What you have to do: Your output must be the line containing "align-items:center; gap:14px; justify-content:flex-start;" followed by every later line in the entries below, all copied exactly.
Data shown Block Start
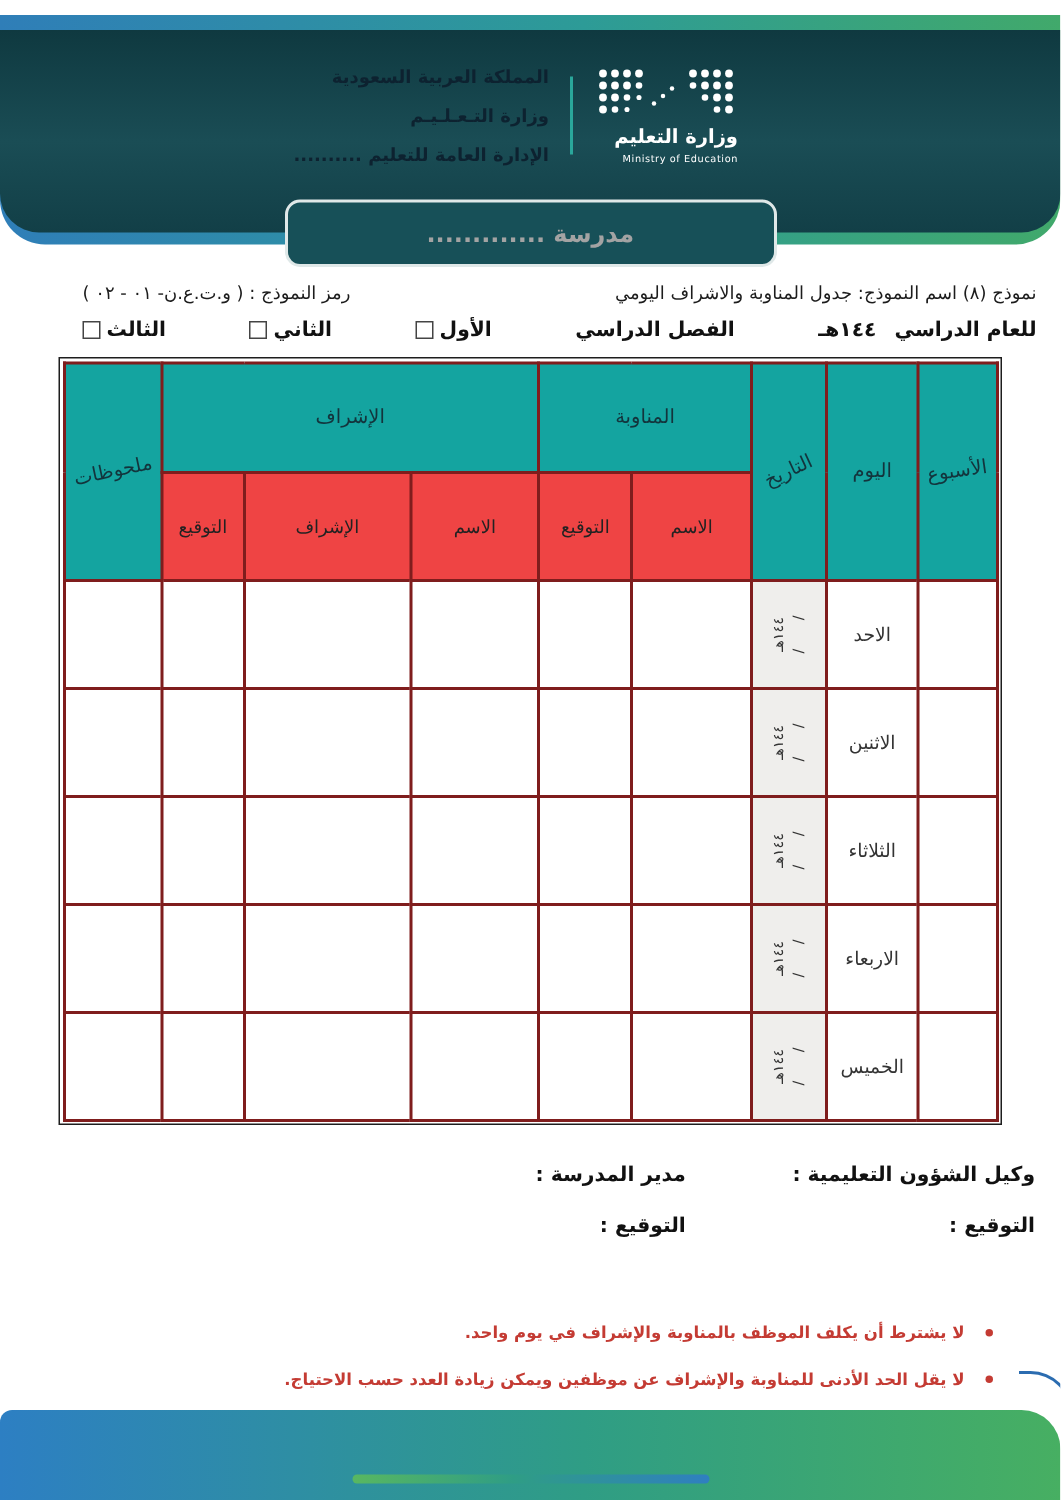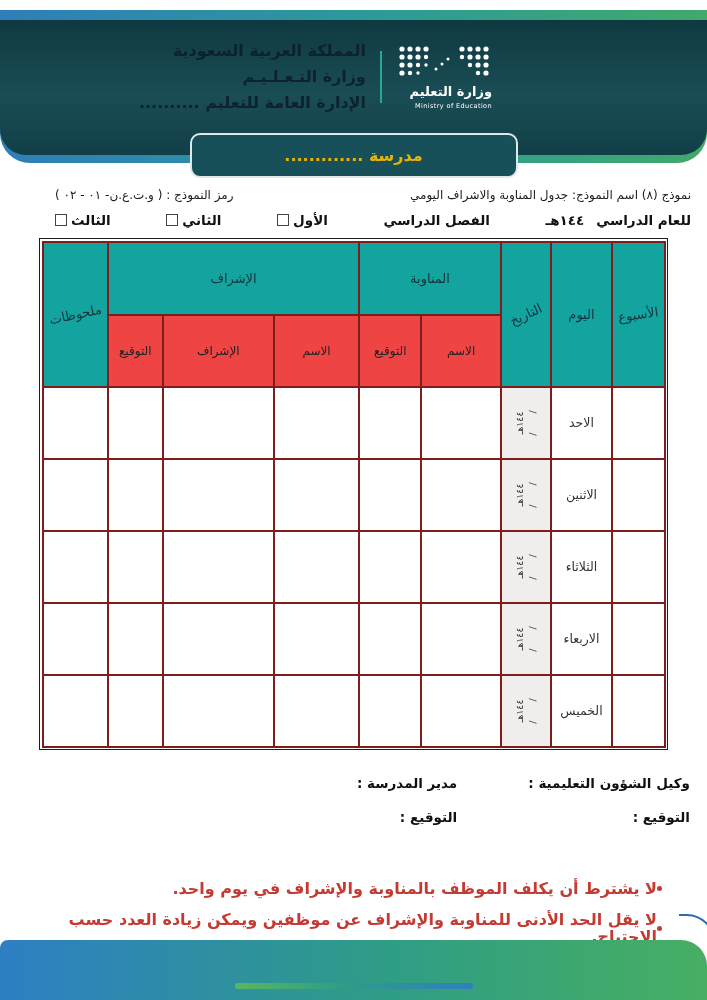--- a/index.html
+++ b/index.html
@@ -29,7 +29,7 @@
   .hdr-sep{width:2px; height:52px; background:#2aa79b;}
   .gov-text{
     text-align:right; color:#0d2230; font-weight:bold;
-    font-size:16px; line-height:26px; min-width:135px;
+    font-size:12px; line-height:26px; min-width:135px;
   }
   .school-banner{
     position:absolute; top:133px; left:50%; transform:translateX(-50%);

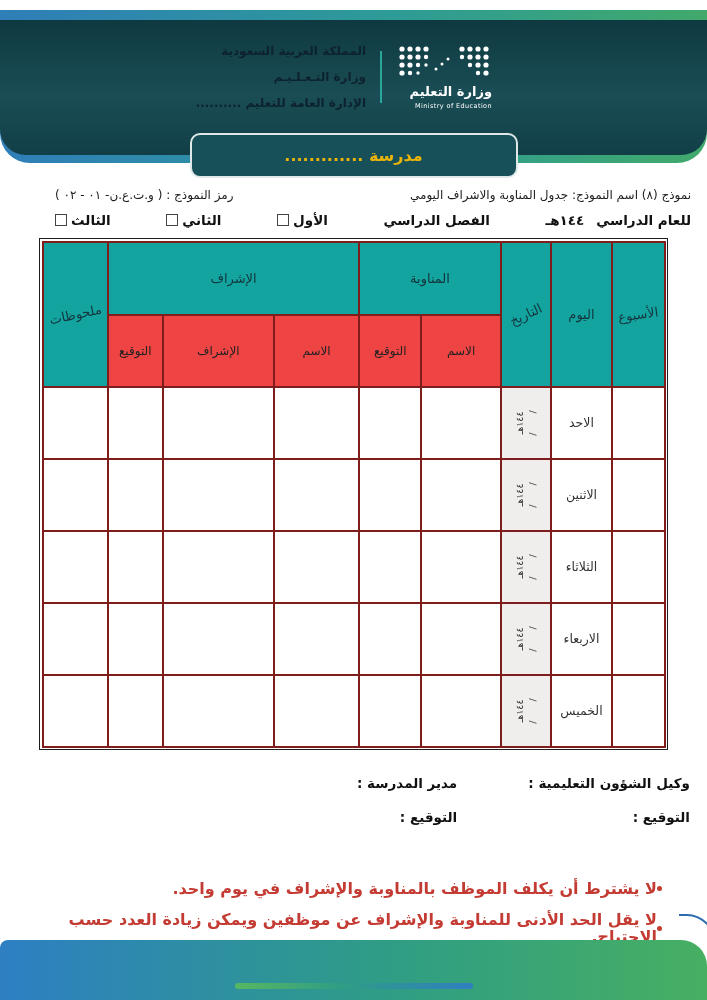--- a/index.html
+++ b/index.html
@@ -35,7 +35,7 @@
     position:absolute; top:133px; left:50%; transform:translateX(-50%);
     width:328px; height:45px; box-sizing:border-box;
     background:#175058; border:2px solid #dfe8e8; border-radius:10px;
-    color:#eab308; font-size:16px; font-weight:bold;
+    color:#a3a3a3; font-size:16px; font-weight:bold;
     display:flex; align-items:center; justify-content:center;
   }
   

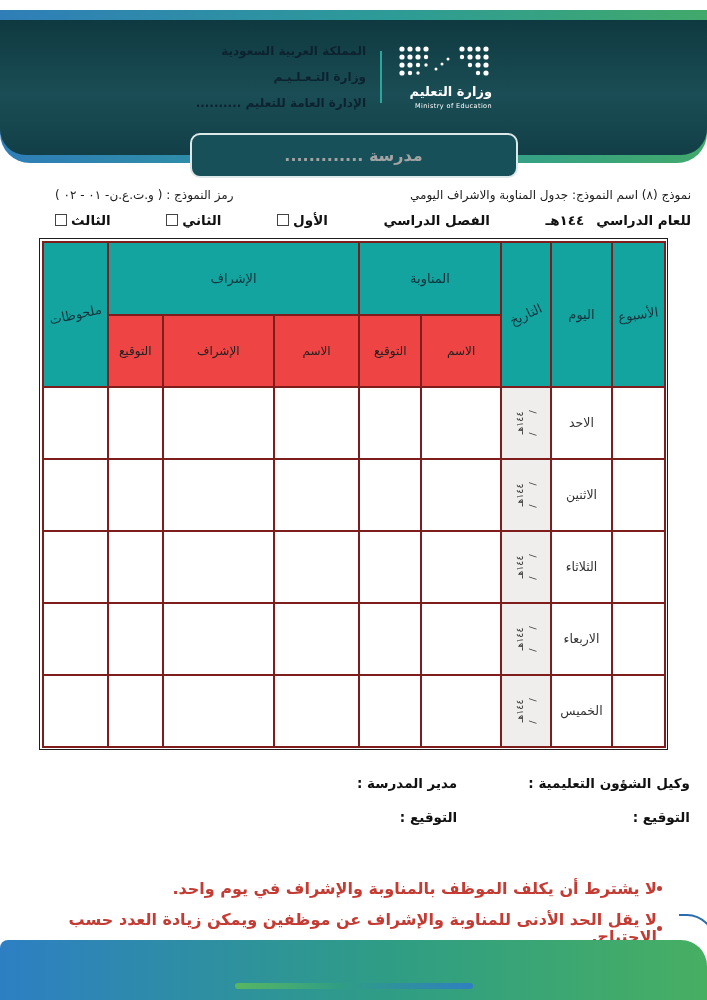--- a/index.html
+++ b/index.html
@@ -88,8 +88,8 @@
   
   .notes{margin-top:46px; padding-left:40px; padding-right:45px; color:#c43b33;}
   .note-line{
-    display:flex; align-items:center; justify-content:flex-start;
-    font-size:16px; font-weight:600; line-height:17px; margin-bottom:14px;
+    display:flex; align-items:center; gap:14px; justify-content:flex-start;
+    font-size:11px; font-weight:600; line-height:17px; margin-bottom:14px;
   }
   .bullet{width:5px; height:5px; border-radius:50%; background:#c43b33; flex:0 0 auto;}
Data shown Block End
Written answer:
+    display:flex; align-items:center; gap:14px; justify-content:flex-start;
+    font-size:11px; font-weight:600; line-height:17px; margin-bottom:14px;
   }
   .bullet{width:5px; height:5px; border-radius:50%; background:#c43b33; flex:0 0 auto;}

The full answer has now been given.